In my own moments of personal synthesis, I want to believe change is possible and no one is completely trapped in his or her traditions or fates. Hope is the only thing man cannot live without, says doctor Socorro Gross, director of the Pan American Health Organization for the Caribbean. Then, people and nations alike can change, can improve their own circumstance— can hope for a better world.

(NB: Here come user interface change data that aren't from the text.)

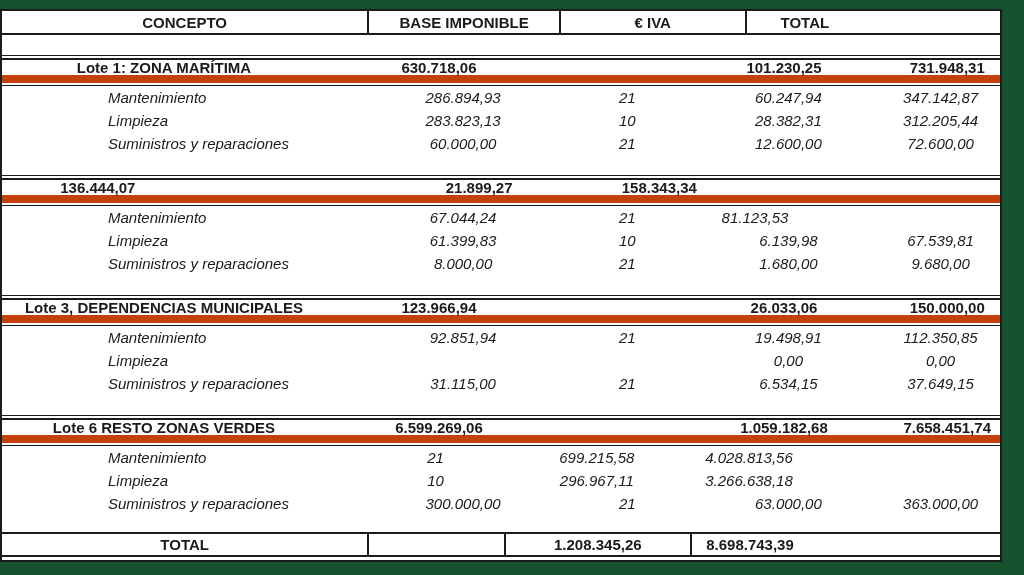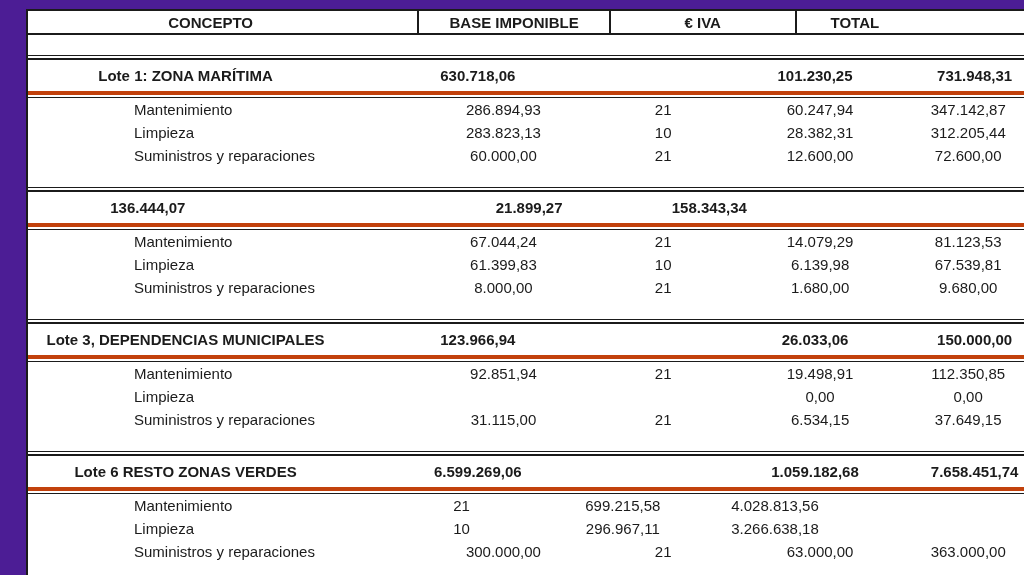"CONCEPTO" .page { background: #4c1d95 -> #14532d; padding: 9px 26px -> 9px 0 }
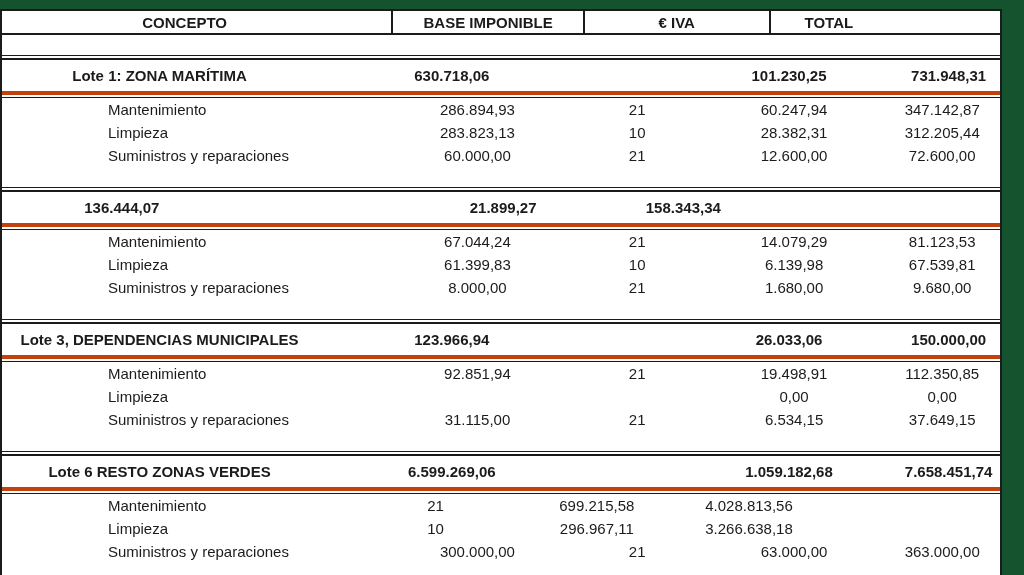"BASE IMPONIBLE" .c2 { margin-left: 24px -> none }
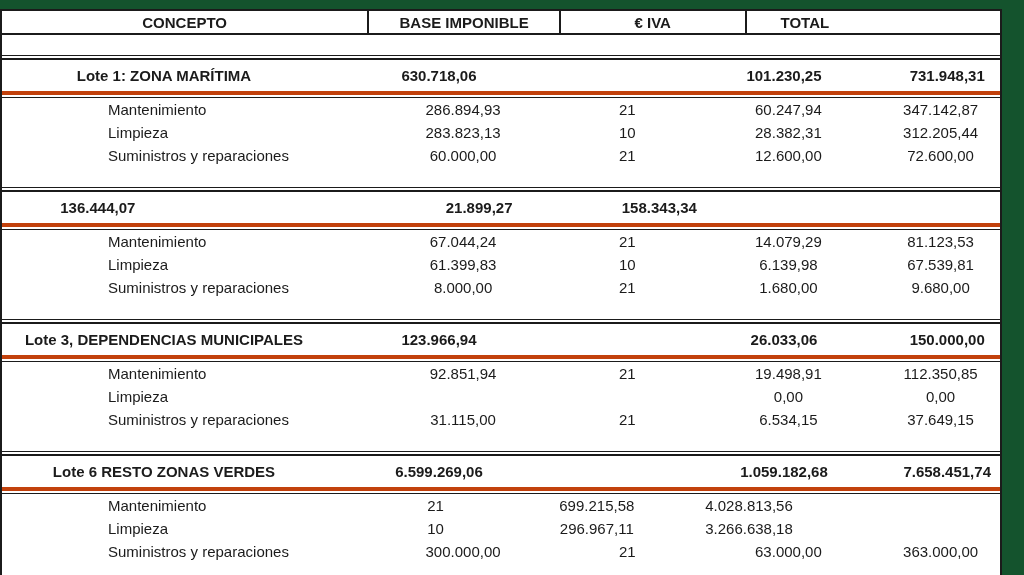"Lote 1: ZONA MARÍTIMA" .row.lote { border-bottom: 4px solid #c2410c -> 8px solid #c2410c; height: 37px -> 25px }
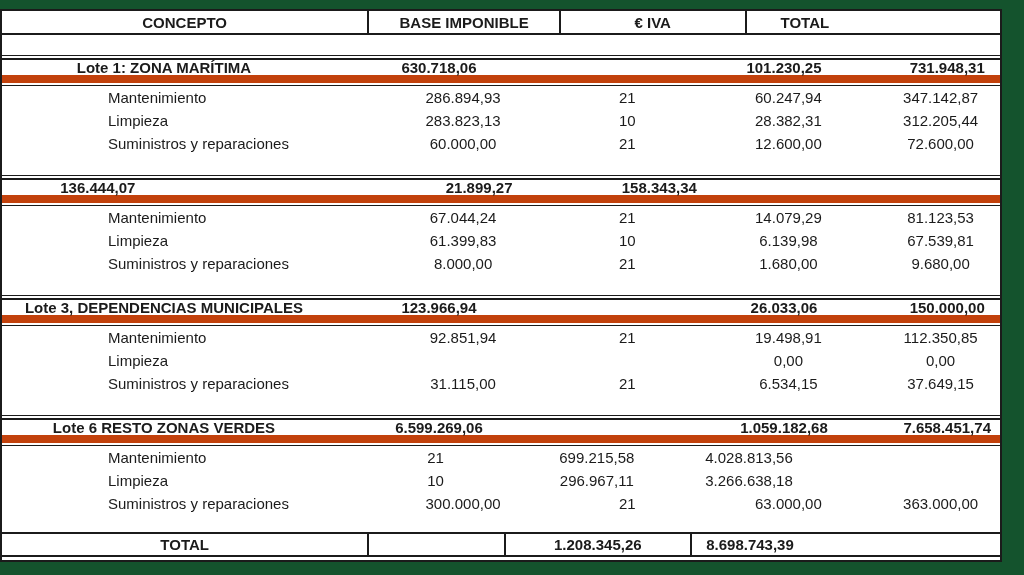"Mantenimiento" .row.detail { font-style: none -> italic }
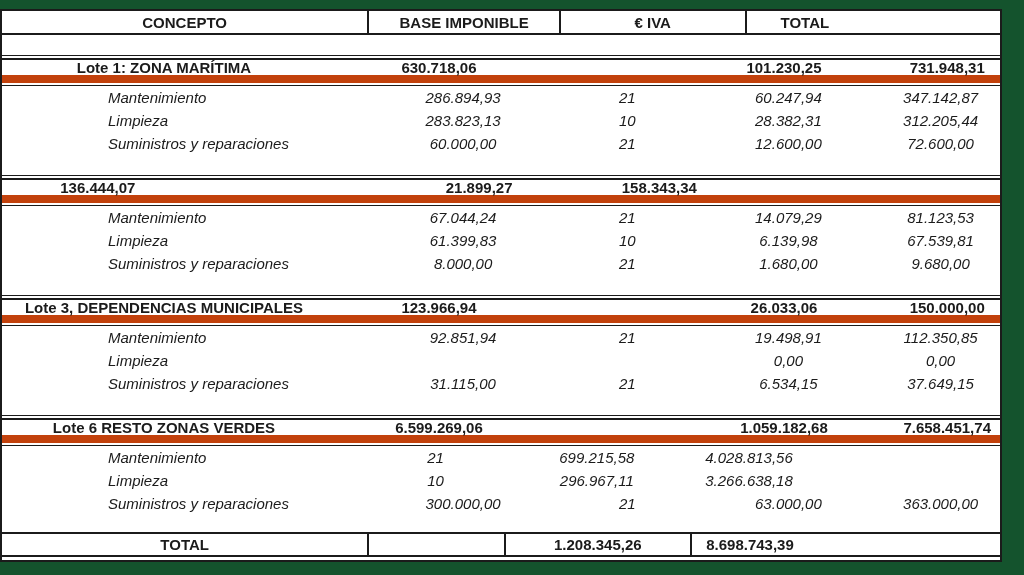"14.079,29" div.cell { html: <div>14.079,29</div> -> none }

I was permitted to see some of that light in a sea of darkness that day in the barrio. The light that was brightest belonged to a little family of similar circumstance but of much greater hope. In this densely populated barrio we came across a member family with a home of comparable structure but entirely different feeling. Every Dominican home has two things if it has anything at all: a radio and a TV. While every other home blared tropical dancing Merengue music, this special home rang with hymns—Praise to the Man—in Spanish. The walls had the Proclamation on the Family, a picture of the temple and one of their family—and it was clean. It was a temple, a house of order, a house of God.
It is the gospel that provides a greater vision, a greater hope for a better world—for something more. People need options. People need first opportunity, empowerment and finally a chance to choose. These have been my and the group’s greatest findings, obvious, certain and with unconcealed clarity. An embracement of the principles of the gospel is the developmental and spiritual answer to poverty—to all the concerns of this world, temporal or otherwise. I surmise it is only when people know who they are that they see such great value in their existence and then have a desire or empowerment to better their world.
The status of the research includes the current collaboration of the Pan American Health Organization and the Local and Area Authorities of the Church of Jesus Christ of Latter-day Saints. This promising dialogue includes plans to call church members to team-teach health discussions using this methodology with a PAHO member in the local church buildings. Targeted audiences will be both LDS and non-LDS community women living in proximity to the buildings. My honors thesis project will include much of the follow-up of these developments.